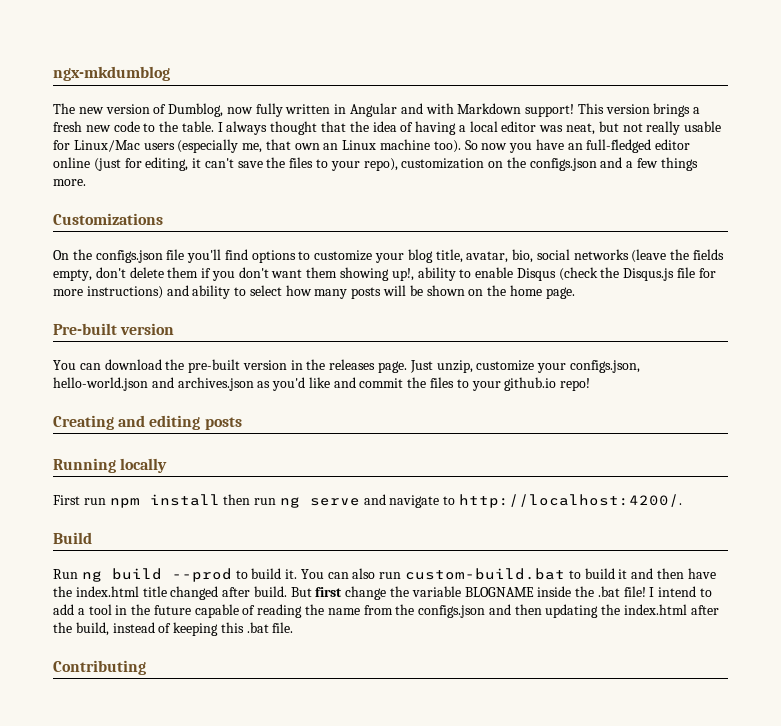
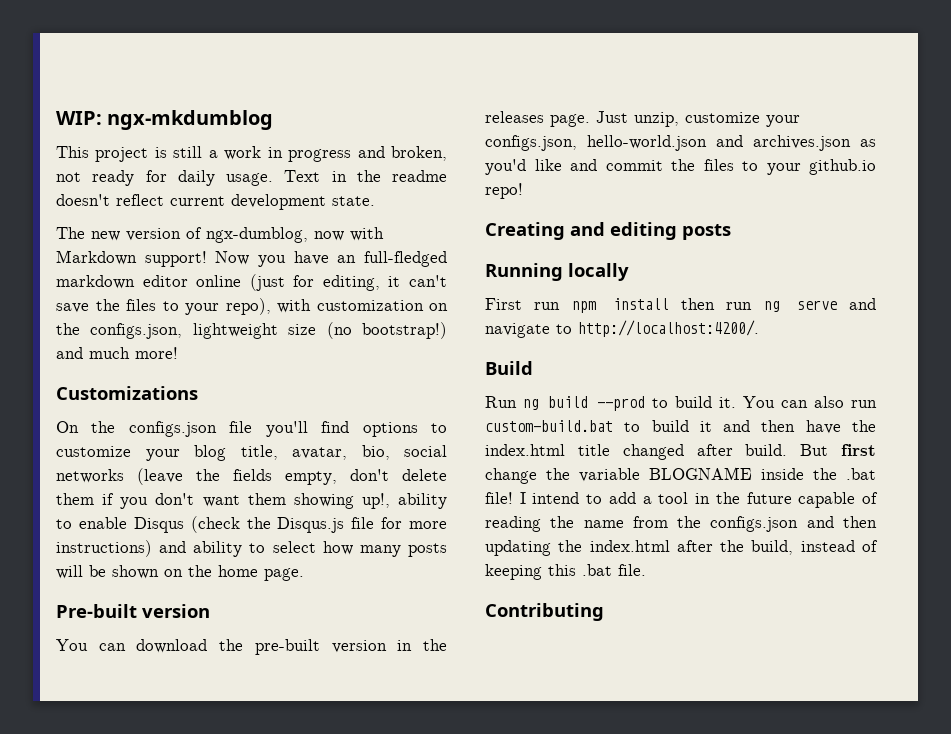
- ngx-mkdumblog
+ WIP: ngx-mkdumblog
- The new version of Dumblog, now fully written in Angular and with Markdown support! This version brings a fresh new code to the table. I always thought that the idea of having a local editor was neat, but not really usable for Linux/Mac users (especially me, that own an Linux machine too). So now you have an full-fledged editor online (just for editing, it can't save the files to your repo), customization on the configs.json and a few things more.
+ This project is still a work in progress and broken, not ready for daily usage. Text in the readme doesn't reflect current development state.
+ The new version of ngx-dumblog, now with Markdown support! Now you have an full-fledged markdown editor online (just for editing, it can't save the files to your repo), with customization on the configs.json, lightweight size (no bootstrap!) and much more!

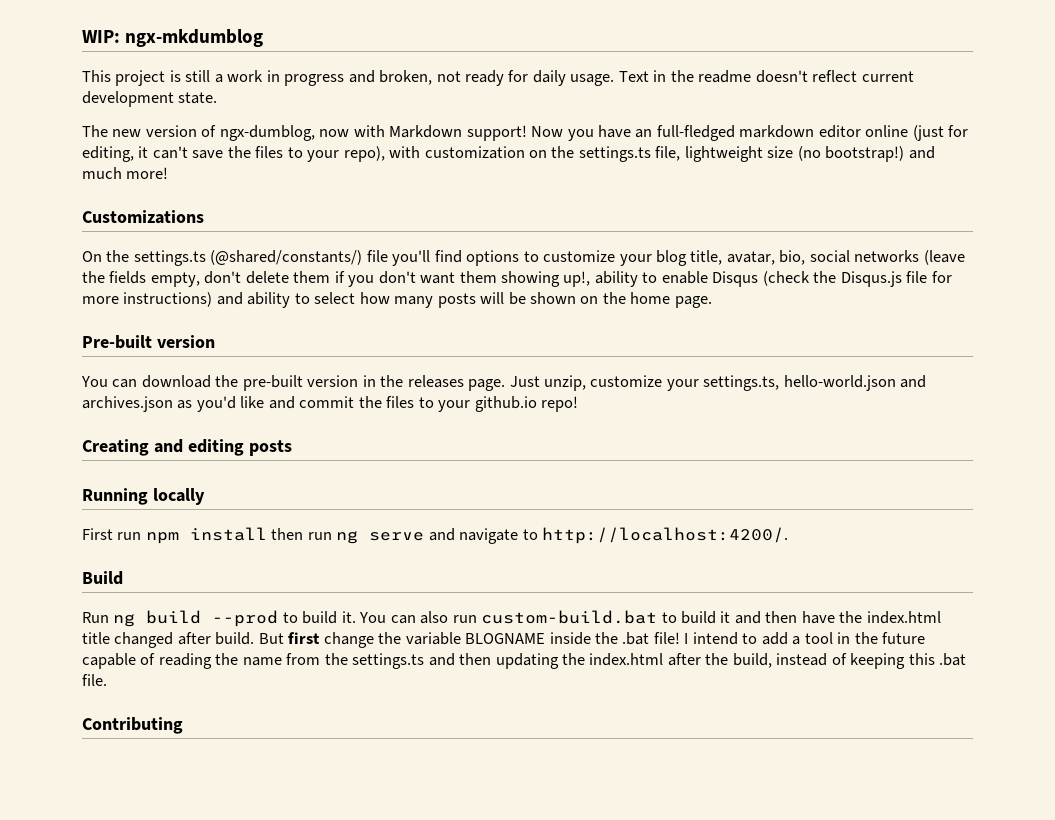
- Now you have an full-fledged markdown editor online (just for editing, it can't save the files to your repo), with customization on the configs.json, lightweight size (no bootstrap!) and much more!
+ Now you have an full-fledged markdown editor online (just for editing, it can't save the files to your repo), with customization on the settings.ts file, lightweight size (no bootstrap!) and much more!
- On the configs.json file you'll find options to customize your blog title, avatar, bio, social networks (leave the fields empty, don't delete them if you don't want them showing up!, ability to enable Disqus (check the Disqus.js file for more instructions) and ability to select how many posts will be shown on the home page.
+ On the settings.ts (@shared/constants/) file you'll find options to customize your blog title, avatar, bio, social networks (leave the fields empty, don't delete them if you don't want them showing up!, ability to enable Disqus (check the Disqus.js file for more instructions) and ability to select how many posts will be shown on the home page.
- Just unzip, customize your configs.json, hello-world.json and archives.json as you'd like and commit the files to your github.io repo!
+ Just unzip, customize your settings.ts, hello-world.json and archives.json as you'd like and commit the files to your github.io repo!
- I intend to add a tool in the future capable of reading the name from the configs.json and then updating the index.html after the build, instead of keeping this .bat file.
+ I intend to add a tool in the future capable of reading the name from the settings.ts and then updating the index.html after the build, instead of keeping this .bat file.

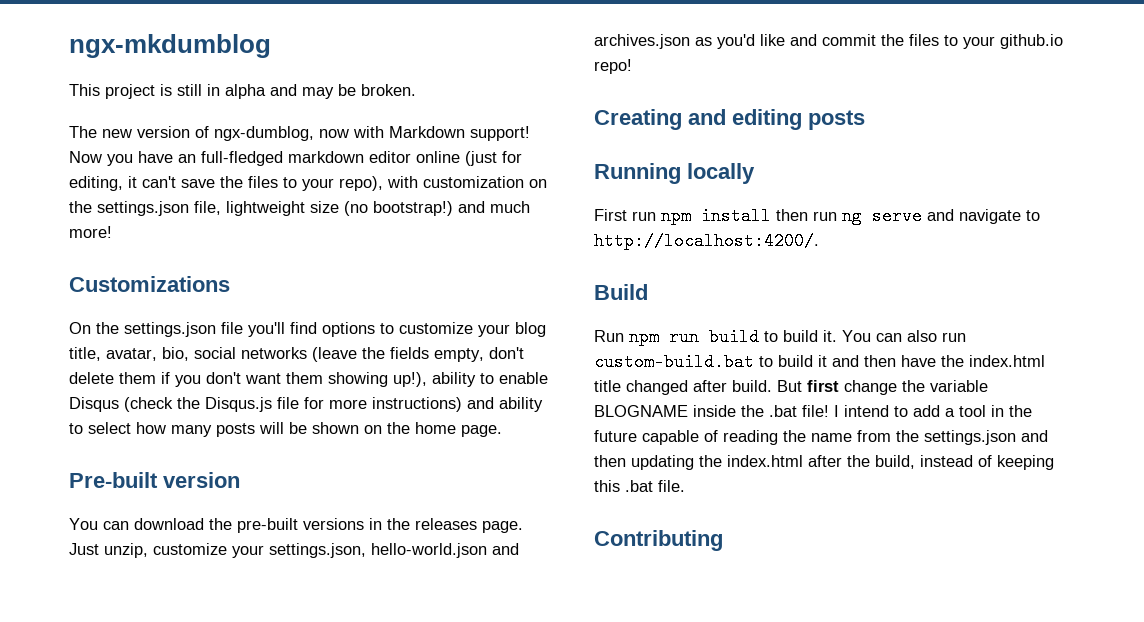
- WIP: ngx-mkdumblog
+ ngx-mkdumblog
- This project is still a work in progress and broken, not ready for daily usage. Text in the readme doesn't reflect current development state.
+ This project is still in alpha and may be broken.
- Now you have an full-fledged markdown editor online (just for editing, it can't save the files to your repo), with customization on the settings.ts file, lightweight size (no bootstrap!) and much more!
+ Now you have an full-fledged markdown editor online (just for editing, it can't save the files to your repo), with customization on the settings.json file, lightweight size (no bootstrap!) and much more!
- On the settings.ts (@shared/constants/) file you'll find options to customize your blog title, avatar, bio, social networks (leave the fields empty, don't delete them if you don't want them showing up!, ability to enable Disqus (check the Disqus.js file for more instructions) and ability to select how many posts will be shown on the home page.
+ On the settings.json file you'll find options to customize your blog title, avatar, bio, social networks (leave the fields empty, don't delete them if you don't want them showing up!), ability to enable Disqus (check the Disqus.js file for more instructions) and ability to select how many posts will be shown on the home page.
- You can download the pre-built version in the releases page.
+ You can download the pre-built versions in the releases page.
- Just unzip, customize your settings.ts, hello-world.json and archives.json as you'd like and commit the files to your github.io repo!
+ Just unzip, customize your settings.json, hello-world.json and archives.json as you'd like and commit the files to your github.io repo!
- Run ng build --prod to build it.
+ Run npm run build to build it.
- I intend to add a tool in the future capable of reading the name from the settings.ts and then updating the index.html after the build, instead of keeping this .bat file.
+ I intend to add a tool in the future capable of reading the name from the settings.json and then updating the index.html after the build, instead of keeping this .bat file.

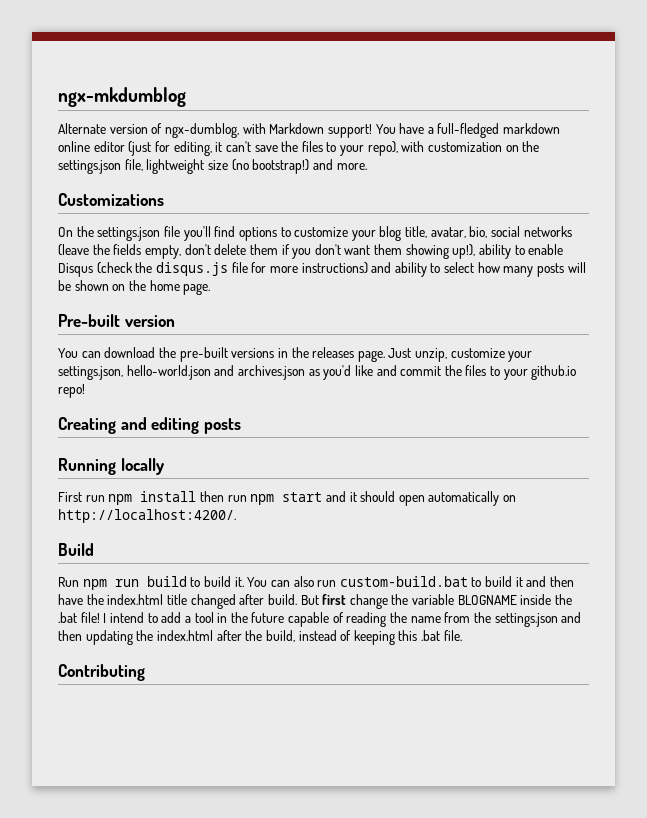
- This project is still in alpha and may be broken.
- The new version of ngx-dumblog, now with Markdown support!
+ Alternate version of ngx-dumblog, with Markdown support!
- Now you have an full-fledged markdown editor online (just for editing, it can't save the files to your repo), with customization on the settings.json file, lightweight size (no bootstrap!) and much more!
+ You have a full-fledged markdown online editor (just for editing, it can't save the files to your repo), with customization on the settings.json file, lightweight size (no bootstrap!) and more.
- On the settings.json file you'll find options to customize your blog title, avatar, bio, social networks (leave the fields empty, don't delete them if you don't want them showing up!), ability to enable Disqus (check the Disqus.js file for more instructions) and ability to select how many posts will be shown on the home page.
+ On the settings.json file you'll find options to customize your blog title, avatar, bio, social networks (leave the fields empty, don't delete them if you don't want them showing up!), ability to enable Disqus (check the disqus.js file for more instructions) and ability to select how many posts will be shown on the home page.
- First run npm install then run ng serve and navigate to http://localhost:4200/.
+ First run npm install then run npm start and it should open automatically on http://localhost:4200/.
◆ ◆ ◆ ◆ ◆
ACTIVITY
Across the data, pull every line containing the string "html".

EXERCISE RESULT
- I intend to add a tool in the future capable of reading the name from the configs.json and then updating the index.html after the build, instead of keeping this .bat file.
+ I intend to add a tool in the future capable of reading the name from the settings.ts and then updating the index.html after the build, instead of keeping this .bat file.
- I intend to add a tool in the future capable of reading the name from the settings.ts and then updating the index.html after the build, instead of keeping this .bat file.
+ I intend to add a tool in the future capable of reading the name from the settings.json and then updating the index.html after the build, instead of keeping this .bat file.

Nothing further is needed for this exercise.